**Instructions to follow:** Restate the listing below line for line and word for word, without the pictures.

**Input records:**
::::::

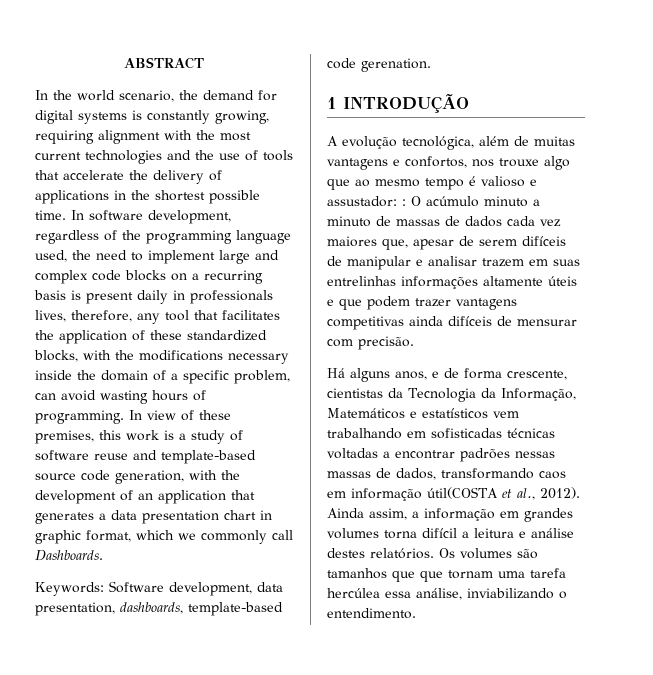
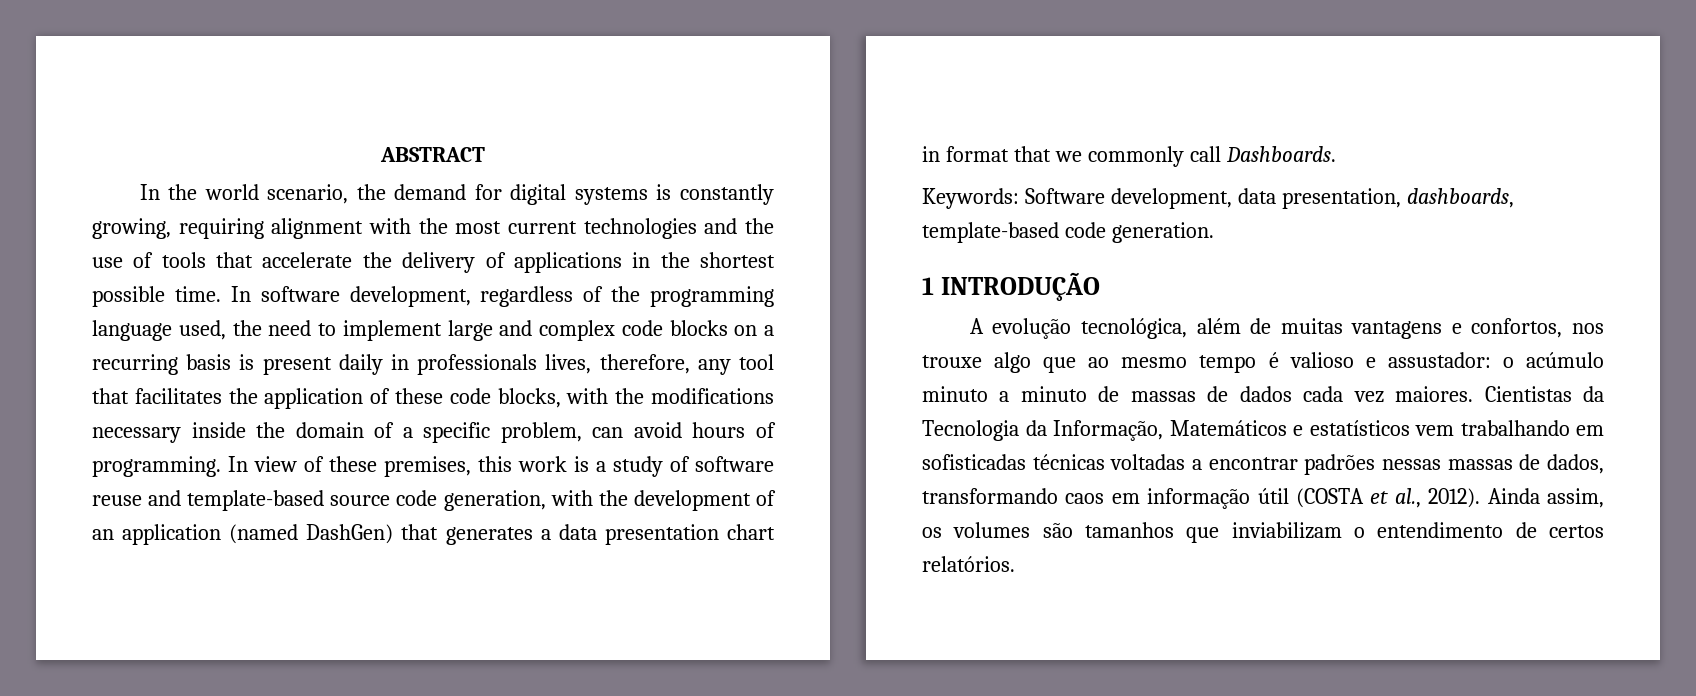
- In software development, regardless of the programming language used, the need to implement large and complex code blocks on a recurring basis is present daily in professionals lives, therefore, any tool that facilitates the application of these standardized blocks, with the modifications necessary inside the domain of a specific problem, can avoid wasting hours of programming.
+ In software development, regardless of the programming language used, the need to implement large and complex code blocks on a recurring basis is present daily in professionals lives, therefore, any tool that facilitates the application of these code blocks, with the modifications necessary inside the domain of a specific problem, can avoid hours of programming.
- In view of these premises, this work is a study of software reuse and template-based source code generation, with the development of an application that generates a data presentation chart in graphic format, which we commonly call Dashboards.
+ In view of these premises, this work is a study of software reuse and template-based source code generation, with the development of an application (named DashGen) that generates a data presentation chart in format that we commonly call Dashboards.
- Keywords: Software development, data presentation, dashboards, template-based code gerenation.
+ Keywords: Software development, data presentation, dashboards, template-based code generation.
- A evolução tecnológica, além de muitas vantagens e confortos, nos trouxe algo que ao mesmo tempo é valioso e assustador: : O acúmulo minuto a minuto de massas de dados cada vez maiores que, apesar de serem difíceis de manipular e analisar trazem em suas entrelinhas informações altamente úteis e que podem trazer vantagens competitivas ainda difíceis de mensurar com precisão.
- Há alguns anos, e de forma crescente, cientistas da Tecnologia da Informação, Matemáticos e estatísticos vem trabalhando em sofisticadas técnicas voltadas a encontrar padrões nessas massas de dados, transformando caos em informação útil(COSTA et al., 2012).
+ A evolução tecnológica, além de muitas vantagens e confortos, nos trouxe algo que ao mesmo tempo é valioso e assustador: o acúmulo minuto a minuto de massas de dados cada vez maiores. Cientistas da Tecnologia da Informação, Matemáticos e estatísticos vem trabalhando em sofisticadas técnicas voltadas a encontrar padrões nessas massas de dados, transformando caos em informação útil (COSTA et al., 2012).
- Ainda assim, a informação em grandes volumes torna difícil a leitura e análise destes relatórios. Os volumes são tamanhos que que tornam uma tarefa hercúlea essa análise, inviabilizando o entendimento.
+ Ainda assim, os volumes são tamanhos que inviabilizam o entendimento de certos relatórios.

::::::

**Output of the task:**
- In software development, regardless of the programming language used, the need to implement large and complex code blocks on a recurring basis is present daily in professionals lives, therefore, any tool that facilitates the application of these standardized blocks, with the modifications necessary inside the domain of a specific problem, can avoid wasting hours of programming.
+ In software development, regardless of the programming language used, the need to implement large and complex code blocks on a recurring basis is present daily in professionals lives, therefore, any tool that facilitates the application of these code blocks, with the modifications necessary inside the domain of a specific problem, can avoid hours of programming.
- In view of these premises, this work is a study of software reuse and template-based source code generation, with the development of an application that generates a data presentation chart in graphic format, which we commonly call Dashboards.
+ In view of these premises, this work is a study of software reuse and template-based source code generation, with the development of an application (named DashGen) that generates a data presentation chart in format that we commonly call Dashboards.
- Keywords: Software development, data presentation, dashboards, template-based code gerenation.
+ Keywords: Software development, data presentation, dashboards, template-based code generation.
- A evolução tecnológica, além de muitas vantagens e confortos, nos trouxe algo que ao mesmo tempo é valioso e assustador: : O acúmulo minuto a minuto de massas de dados cada vez maiores que, apesar de serem difíceis de manipular e analisar trazem em suas entrelinhas informações altamente úteis e que podem trazer vantagens competitivas ainda difíceis de mensurar com precisão.
- Há alguns anos, e de forma crescente, cientistas da Tecnologia da Informação, Matemáticos e estatísticos vem trabalhando em sofisticadas técnicas voltadas a encontrar padrões nessas massas de dados, transformando caos em informação útil(COSTA et al., 2012).
+ A evolução tecnológica, além de muitas vantagens e confortos, nos trouxe algo que ao mesmo tempo é valioso e assustador: o acúmulo minuto a minuto de massas de dados cada vez maiores. Cientistas da Tecnologia da Informação, Matemáticos e estatísticos vem trabalhando em sofisticadas técnicas voltadas a encontrar padrões nessas massas de dados, transformando caos em informação útil (COSTA et al., 2012).
- Ainda assim, a informação em grandes volumes torna difícil a leitura e análise destes relatórios. Os volumes são tamanhos que que tornam uma tarefa hercúlea essa análise, inviabilizando o entendimento.
+ Ainda assim, os volumes são tamanhos que inviabilizam o entendimento de certos relatórios.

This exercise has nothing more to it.